I have just acquired a 32 year old JVC/Victor TT-101 DD turntable after having its lesser brother, the TT-81 for the last year.
TT-101
This is one of the great DD designs made at a time when the giant Japanese electronics companies like Technics, Denon, JVC/Victor and Pioneer could pour millions of dollars into 'flagship' models to 'enhance' their lower range models which often sold in the millions.

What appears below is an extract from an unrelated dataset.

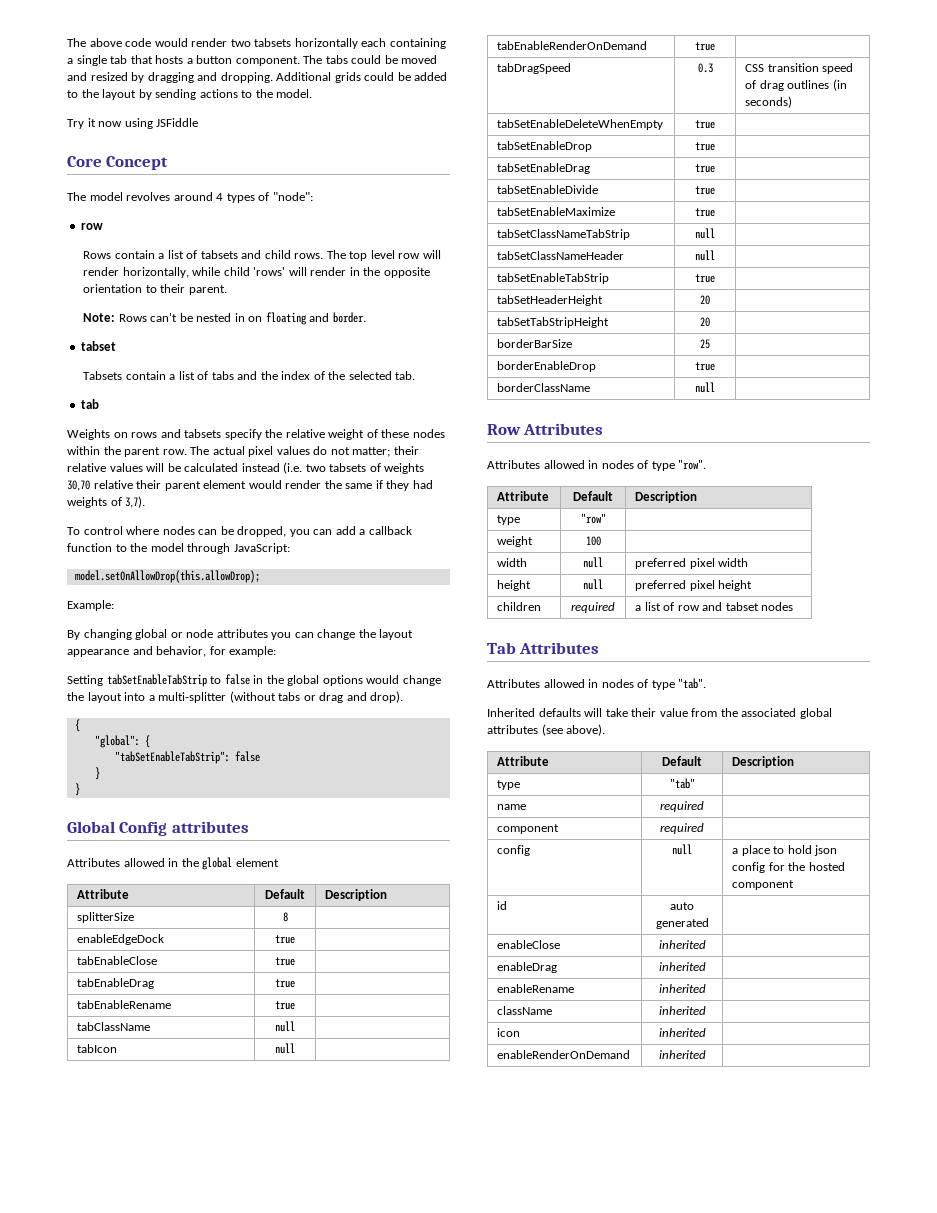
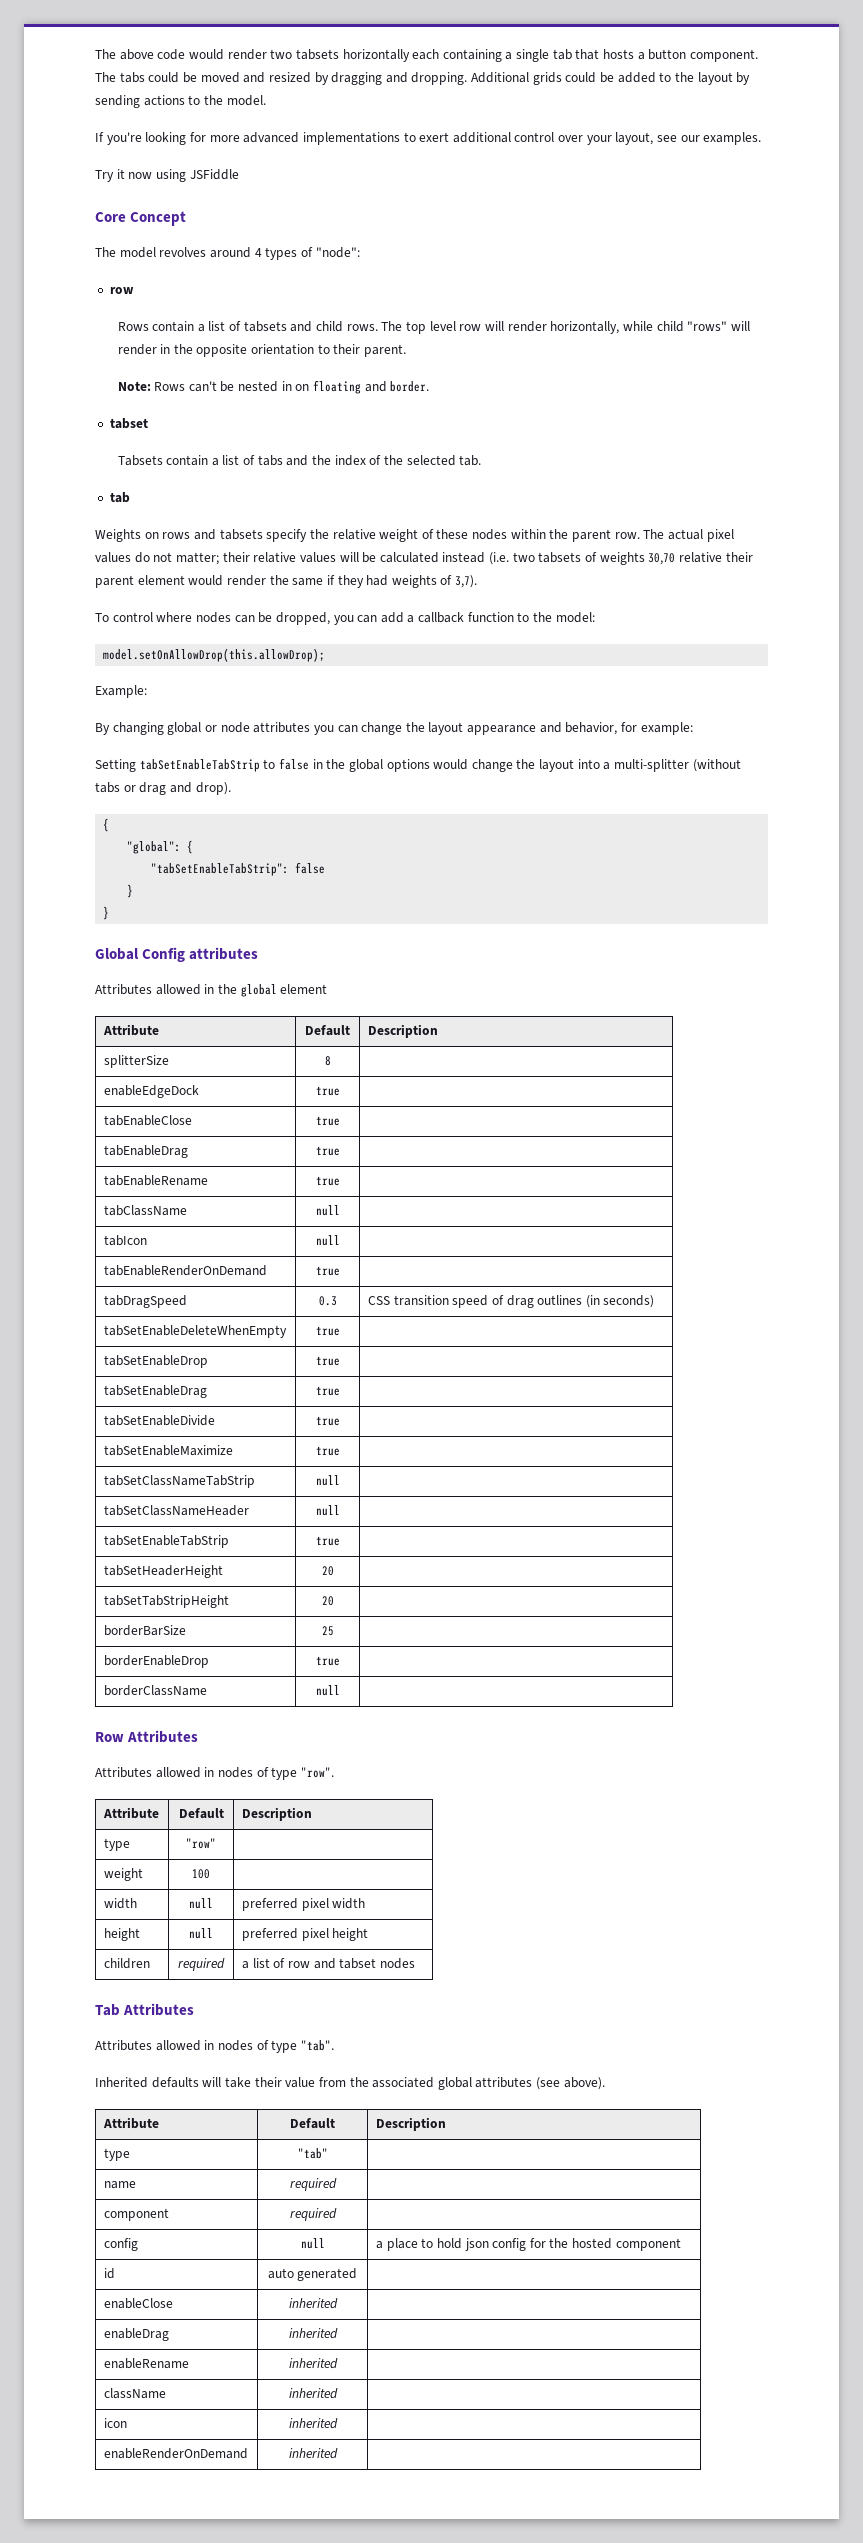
+ If you're looking for more advanced implementations to exert additional control over your layout, see our examples.
- The top level row will render horizontally, while child 'rows' will render in the opposite orientation to their parent.
+ The top level row will render horizontally, while child "rows" will render in the opposite orientation to their parent.
- To control where nodes can be dropped, you can add a callback function to the model through JavaScript:
+ To control where nodes can be dropped, you can add a callback function to the model:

Because of their complexity however.......if they malfunction.....parts are 'unobtanium'....and they often cannot be repaired.
128x128halcro
I propose (without any data to back me up) that the tonearm has a lot of influence on the shape of the Feickert App speed deviations. I believe that unipivots are more easily excited by the 3D eccentricities of the records and thus show a more ragged perhaps more exaggerated trace. This belief is easily attributed to my dislike of most if not all unipivots but at the very least I think it safe to state that the w&f measurements are influenced by the tonearm and are therefore even less comparable from one table to the next.

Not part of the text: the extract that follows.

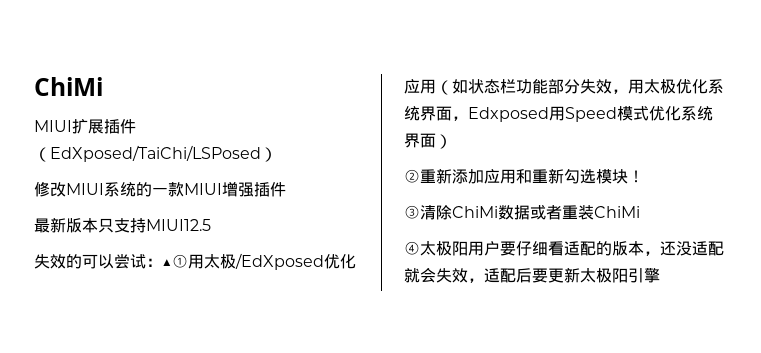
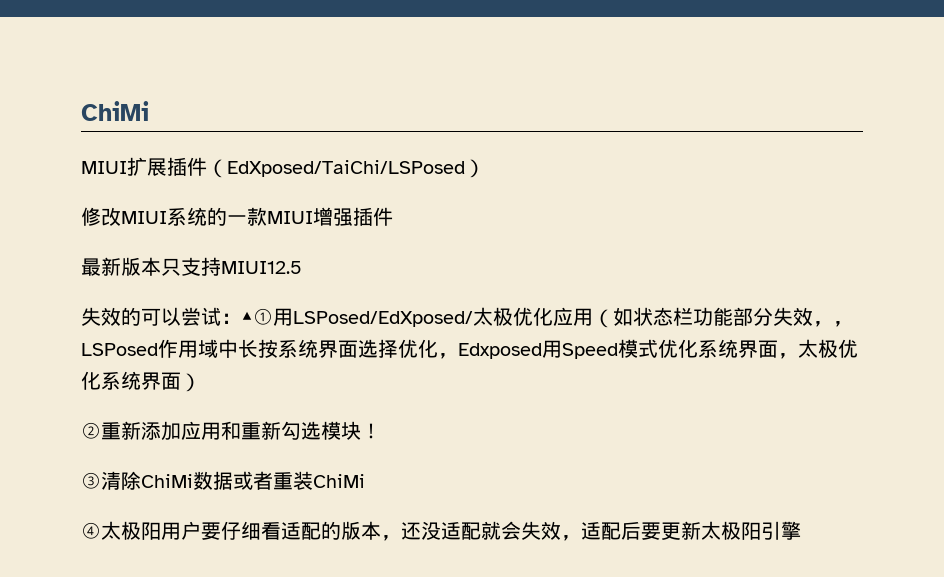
- 失效的可以尝试：▲①用太极/EdXposed优化应用（如状态栏功能部分失效，用太极优化系统界面，Edxposed用Speed模式优化系统界面）
+ 失效的可以尝试：▲①用LSPosed/EdXposed/太极优化应用（如状态栏功能部分失效，，LSPosed作用域中长按系统界面选择优化，Edxposed用Speed模式优化系统界面，太极优化系统界面）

Non-sequitur: I was at VPI yesterday and Harry Weisfeld is experimenting with adding additional pivot points to his 3D arms. Good idea.
Aigenga.
re unipivot arms.
You raise an interesting point, different arm bearings may well show a difference in the graphs. (Arm geometry may also show difference, as BT argues.)
That said, have any of the rigs recently listed by Halcro had unipivot arms?
The W&F visible on the raw data for the TT-101 seems to be quite similar from arm to arm. This would imply that the speed changes are localised in the drive unit itself.
I believe that Halcro posted three gimballed arms - the only unipivots that I noticed was the VPI on the Classic Direct. It showed a rather ragged trace.

I lean towards the idea that the regular speed changes on the Feickert traces are the results of record eccentricity; the fact that they occur once per rotation (16 - 17 per 30 second measured period) tells me that they reflect an out-of-round condition and are not due to speed correction feedback which would probably occur far more frequently.
Continuing my last post, I believe that the out-of-round condition must be in the record not the table because records are imprecise and therefore very likely to have that problem and if both the table and the record were at fault the trace would show them either reinforcing or canceling each other depending on where the record was on the platter - so every time you measured the same record on the same platter but rotated the record relative to the platter you would get significantly different results. This is easily tested.